The Annals of Thoracic Surgery, Vol 44, 247-252, Copyright © 1987 by The Society of Thoracic Surgeons
Extracorporeal membrane oxygenation following repair of congenital diaphragmatic hernias
MR Langham Jr, TM Krummel, LJ Greenfield, DE Drucker, TF Tracy Jr, DG Mueller, A Napolitano, BV Kirkpatrick and AM Salzburg
From 1981 through 1986, 8 newborns with congenital diaphragmatic hernia
required herniorrhaphy in the first 8 hours of life. Extracorporeal
membrane oxygenation (ECMO) was employed in 7 after they met local criteria
predictive of 95% mortality. These criteria were an alveolar- postductal
arterial oxygen gradient greater than 600 mm Hg for 12 hours or hemodynamic
instability. Four of these 7 patients had unremitting hypoxemia after
herniorrhaphy (no "honeymoon" period), 3 of whom survived. One additional
patient died, producing a mortality of 29%. ECMO used for 68 to 241 hours
(mean, 163 hours) provided reliable oxygenation in all. Deaths resulted
from disseminated intravascular coagulation and bleeding, and bleeding and
pulmonary failure after ligation of a patent ductus arteriosus.

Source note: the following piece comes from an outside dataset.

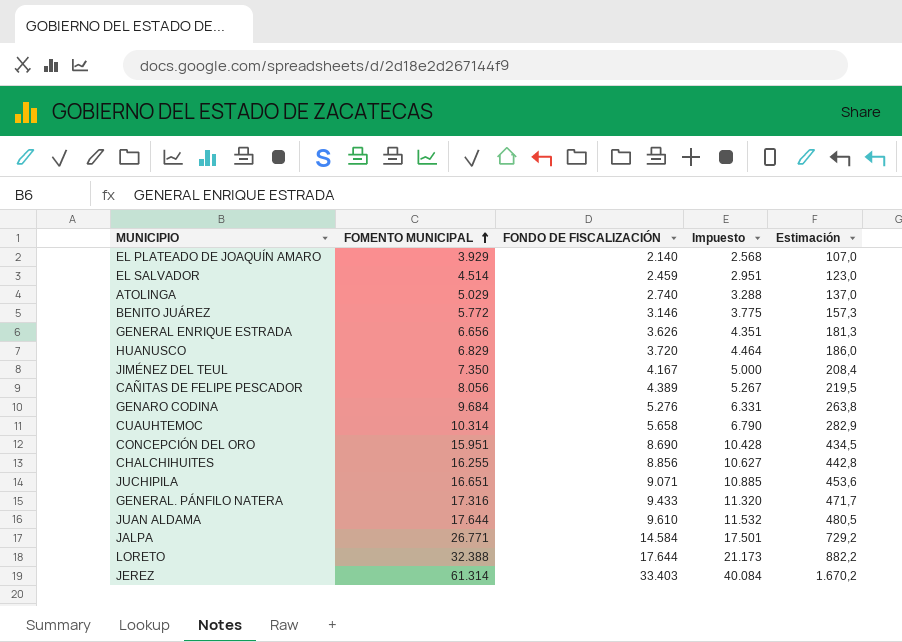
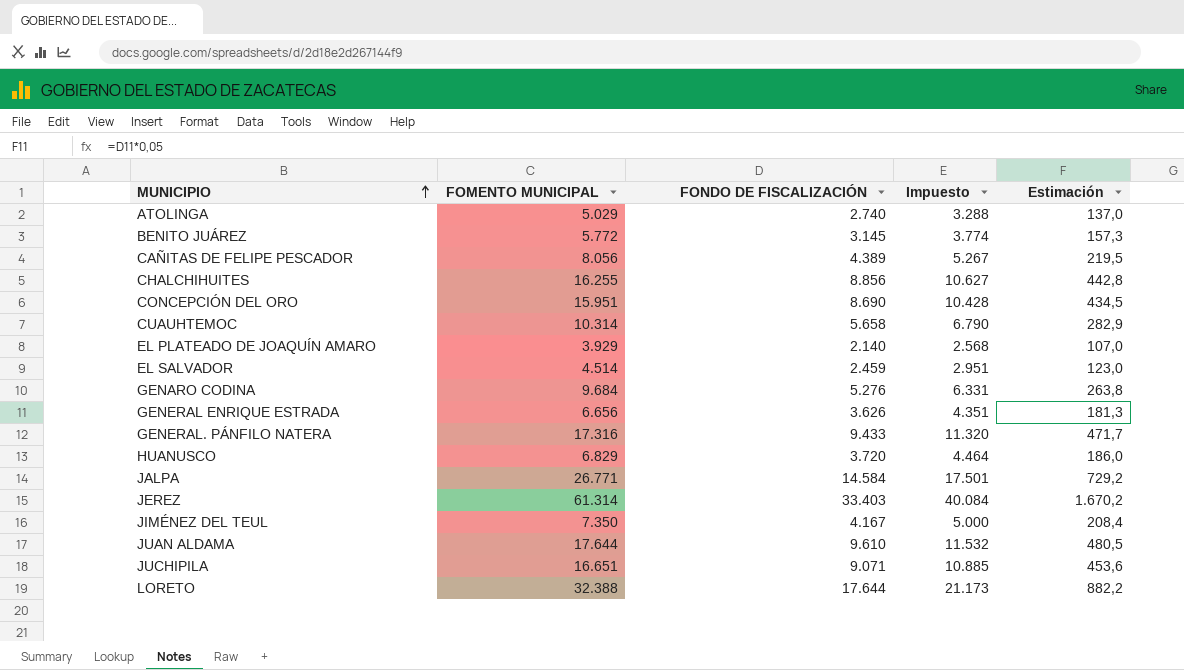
row order: FOMENTO MUNICIPAL ascending -> MUNICIPIO ascending
BENITO JUÁREZ | FONDO DE FISCALIZACIÓN: 3.146 -> 3.145
BENITO JUÁREZ | Impuesto: 3.775 -> 3.774

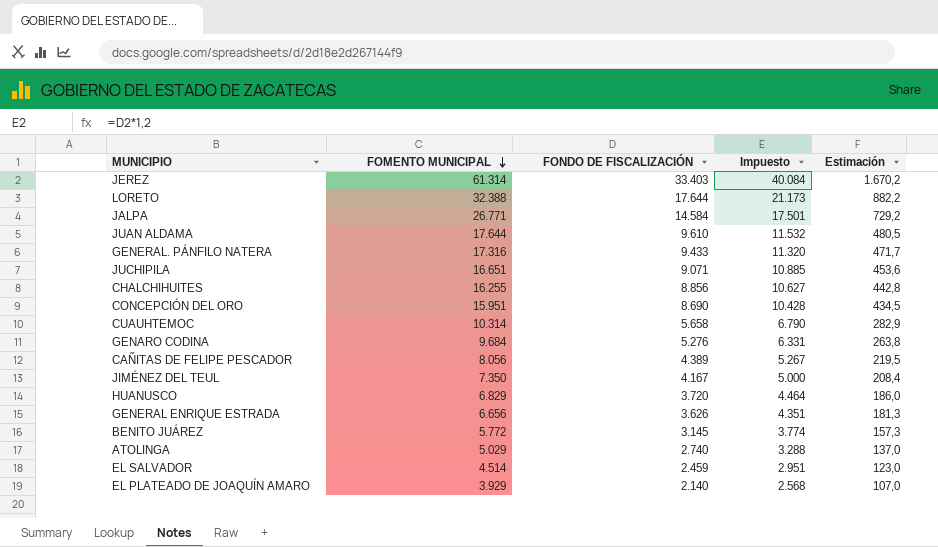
row order: MUNICIPIO ascending -> FOMENTO MUNICIPAL descending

Complications occurred in 6 patients and included bleeding (3), hernia
recurrence (3), and air embolism (1). Follow-up ranging from 1 year to 6
years after discharge of the 5 survivors shows normal growth and
development in 4. The reported mortality without ECMO following congenital
diaphragmatic herniorrhaphy in the first 8 hours of life ranges between 60
and 80%. While bleeding may present problems, survival of newborns with
refractory hypoxemia after diaphragmatic repair has improved with ECMO.